**DIRECTIONS**
From the records that follow, copy every line that contains the word "align".

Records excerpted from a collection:
::::::::

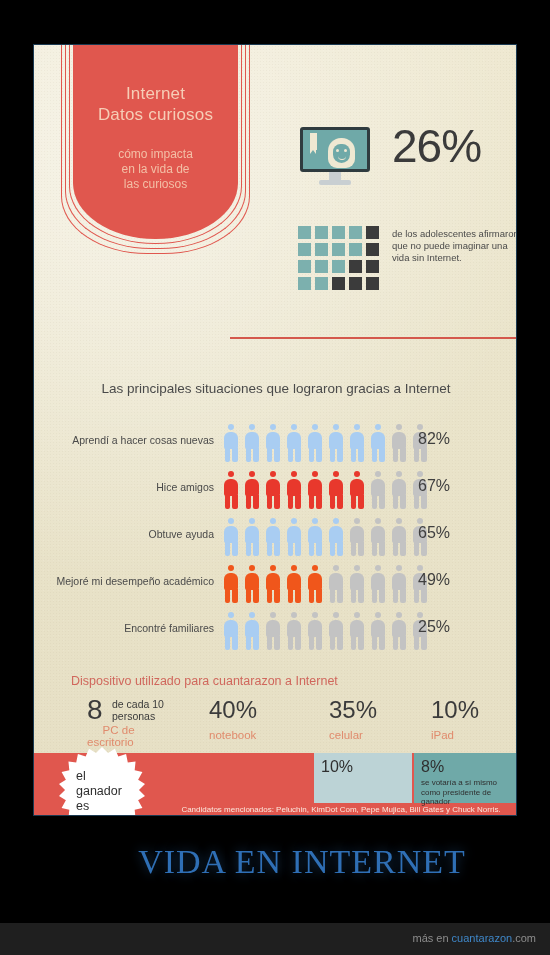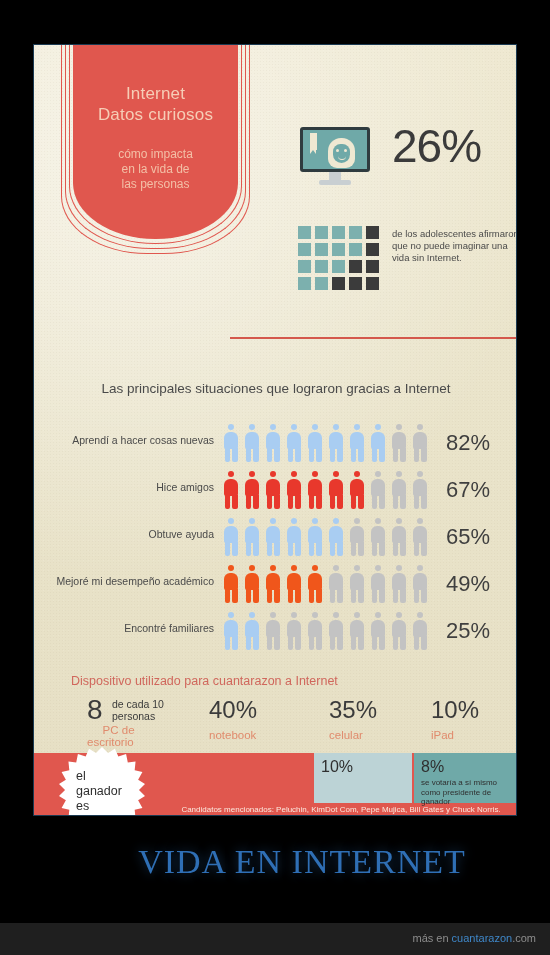--- a/index.html
+++ b/index.html
@@ -103,21 +103,21 @@
     position:absolute;left:0;top:336px;width:484px;text-align:center;
     color:#4a4a4a;font-size:13.5px;
   }
   .rows{position:absolute;left:0;top:375px;width:484px;}
   .prow{position:relative;height:47px;}
   .plabel{
     position:absolute;right:304px;top:14px;text-align:right;width:230px;
     color:#4a4a4a;font-size:10.5px;white-space:nowrap;
   }
   .people{position:absolute;left:188px;top:4px;display:flex;gap:3px;}
-  .pct{position:absolute;left:412px;top:10px;color:#3f3f3f;font-size:22px;}
+  .pct{position:absolute;left:384px;top:10px;color:#3f3f3f;font-size:16px;}
   .person{width:18px;height:38px;position:relative;}
   .p-head{position:absolute;left:6px;top:0;width:6px;height:6px;border-radius:50%;}
   .p-body{
     position:absolute;left:2px;top:8px;width:14px;height:17px;
     border-radius:6px 6px 2px 2px;
   }
   .p-legL,.p-legR{position:absolute;top:24px;width:5.5px;height:14px;border-radius:0 0 2px 2px;}
   .p-legL{left:2.5px;} .p-legR{left:10px;}
 
   
@@ -195,21 +195,21 @@
       <div class="ring r1"></div>
       <div class="banner-ring"></div>
       <div class="banner-txt">
         <div class="banner-title">
           <div>Internet</div>
           <div>Datos curiosos</div>
         </div>
         <div class="banner-sub">
           <div>cómo impacta</div>
           <div>en la vida de</div>
-          <div>las personas</div>
+          <div>las curiosos</div>
         </div>
       </div>
     </div>
 
     <div class="monitor">
       <div class="mon-screen">
         <div class="mon-ribbon"></div>
         <div class="face">
           <div class="hair"></div>
           <div class="face-in">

::::::::

**RESPONSE TO THIS EXERCISE**
     position:absolute;left:0;top:336px;width:484px;text-align:center;
     position:absolute;right:304px;top:14px;text-align:right;width:230px;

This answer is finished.